(TASK TO CARRY OUT): Exactly the lines from the beginning of the material to the line with "payment method: Visa -> American Express" are to be repeated, both ends included.

Segment Start: EXTRACTED ENTRIES

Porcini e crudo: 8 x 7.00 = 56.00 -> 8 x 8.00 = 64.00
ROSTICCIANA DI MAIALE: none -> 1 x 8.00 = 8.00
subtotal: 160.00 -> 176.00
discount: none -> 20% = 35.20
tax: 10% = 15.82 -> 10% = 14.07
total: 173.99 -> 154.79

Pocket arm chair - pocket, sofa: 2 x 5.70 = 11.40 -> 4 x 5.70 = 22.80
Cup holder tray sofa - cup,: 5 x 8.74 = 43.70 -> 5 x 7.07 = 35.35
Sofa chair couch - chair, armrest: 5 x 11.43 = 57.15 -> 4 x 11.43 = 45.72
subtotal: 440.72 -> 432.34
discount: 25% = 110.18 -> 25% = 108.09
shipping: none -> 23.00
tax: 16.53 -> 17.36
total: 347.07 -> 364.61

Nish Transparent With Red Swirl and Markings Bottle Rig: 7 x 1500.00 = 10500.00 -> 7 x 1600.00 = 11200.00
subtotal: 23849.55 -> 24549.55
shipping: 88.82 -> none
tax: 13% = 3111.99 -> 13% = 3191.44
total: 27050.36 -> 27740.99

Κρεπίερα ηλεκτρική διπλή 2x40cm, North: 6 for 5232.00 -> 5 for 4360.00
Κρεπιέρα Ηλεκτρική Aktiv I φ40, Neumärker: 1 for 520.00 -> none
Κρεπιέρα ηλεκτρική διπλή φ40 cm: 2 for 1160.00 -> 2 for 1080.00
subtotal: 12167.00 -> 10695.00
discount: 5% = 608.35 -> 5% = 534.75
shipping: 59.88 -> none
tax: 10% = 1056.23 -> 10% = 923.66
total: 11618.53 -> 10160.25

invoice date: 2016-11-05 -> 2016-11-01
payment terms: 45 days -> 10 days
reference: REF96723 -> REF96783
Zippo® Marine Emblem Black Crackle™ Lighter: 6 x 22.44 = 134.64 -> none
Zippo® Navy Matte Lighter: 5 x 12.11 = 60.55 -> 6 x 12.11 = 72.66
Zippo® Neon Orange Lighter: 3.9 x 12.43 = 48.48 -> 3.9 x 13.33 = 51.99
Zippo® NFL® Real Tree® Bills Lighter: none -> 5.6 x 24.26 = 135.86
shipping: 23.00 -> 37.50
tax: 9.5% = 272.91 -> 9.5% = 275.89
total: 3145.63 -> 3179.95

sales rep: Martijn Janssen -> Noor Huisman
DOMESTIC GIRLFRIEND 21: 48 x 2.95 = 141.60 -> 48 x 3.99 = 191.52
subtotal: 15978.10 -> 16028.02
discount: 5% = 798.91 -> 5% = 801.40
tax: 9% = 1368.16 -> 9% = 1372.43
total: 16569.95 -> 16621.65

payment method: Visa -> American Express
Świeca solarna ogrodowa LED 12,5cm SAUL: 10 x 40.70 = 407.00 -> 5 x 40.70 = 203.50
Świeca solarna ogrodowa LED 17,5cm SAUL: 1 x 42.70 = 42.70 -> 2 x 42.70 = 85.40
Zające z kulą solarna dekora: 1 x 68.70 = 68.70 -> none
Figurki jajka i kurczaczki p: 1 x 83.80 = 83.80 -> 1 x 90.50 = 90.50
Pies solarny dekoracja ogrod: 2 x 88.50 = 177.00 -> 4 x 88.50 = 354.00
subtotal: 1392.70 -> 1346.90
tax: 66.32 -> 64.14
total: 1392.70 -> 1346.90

Segment End: EXTRACTED ENTRIES

(EXPECTED ANSWER):
Porcini e crudo: 8 x 7.00 = 56.00 -> 8 x 8.00 = 64.00
ROSTICCIANA DI MAIALE: none -> 1 x 8.00 = 8.00
subtotal: 160.00 -> 176.00
discount: none -> 20% = 35.20
tax: 10% = 15.82 -> 10% = 14.07
total: 173.99 -> 154.79

Pocket arm chair - pocket, sofa: 2 x 5.70 = 11.40 -> 4 x 5.70 = 22.80
Cup holder tray sofa - cup,: 5 x 8.74 = 43.70 -> 5 x 7.07 = 35.35
Sofa chair couch - chair, armrest: 5 x 11.43 = 57.15 -> 4 x 11.43 = 45.72
subtotal: 440.72 -> 432.34
discount: 25% = 110.18 -> 25% = 108.09
shipping: none -> 23.00
tax: 16.53 -> 17.36
total: 347.07 -> 364.61

Nish Transparent With Red Swirl and Markings Bottle Rig: 7 x 1500.00 = 10500.00 -> 7 x 1600.00 = 11200.00
subtotal: 23849.55 -> 24549.55
shipping: 88.82 -> none
tax: 13% = 3111.99 -> 13% = 3191.44
total: 27050.36 -> 27740.99

Κρεπίερα ηλεκτρική διπλή 2x40cm, North: 6 for 5232.00 -> 5 for 4360.00
Κρεπιέρα Ηλεκτρική Aktiv I φ40, Neumärker: 1 for 520.00 -> none
Κρεπιέρα ηλεκτρική διπλή φ40 cm: 2 for 1160.00 -> 2 for 1080.00
subtotal: 12167.00 -> 10695.00
discount: 5% = 608.35 -> 5% = 534.75
shipping: 59.88 -> none
tax: 10% = 1056.23 -> 10% = 923.66
total: 11618.53 -> 10160.25

invoice date: 2016-11-05 -> 2016-11-01
payment terms: 45 days -> 10 days
reference: REF96723 -> REF96783
Zippo® Marine Emblem Black Crackle™ Lighter: 6 x 22.44 = 134.64 -> none
Zippo® Navy Matte Lighter: 5 x 12.11 = 60.55 -> 6 x 12.11 = 72.66
Zippo® Neon Orange Lighter: 3.9 x 12.43 = 48.48 -> 3.9 x 13.33 = 51.99
Zippo® NFL® Real Tree® Bills Lighter: none -> 5.6 x 24.26 = 135.86
shipping: 23.00 -> 37.50
tax: 9.5% = 272.91 -> 9.5% = 275.89
total: 3145.63 -> 3179.95

sales rep: Martijn Janssen -> Noor Huisman
DOMESTIC GIRLFRIEND 21: 48 x 2.95 = 141.60 -> 48 x 3.99 = 191.52
subtotal: 15978.10 -> 16028.02
discount: 5% = 798.91 -> 5% = 801.40
tax: 9% = 1368.16 -> 9% = 1372.43
total: 16569.95 -> 16621.65

payment method: Visa -> American Express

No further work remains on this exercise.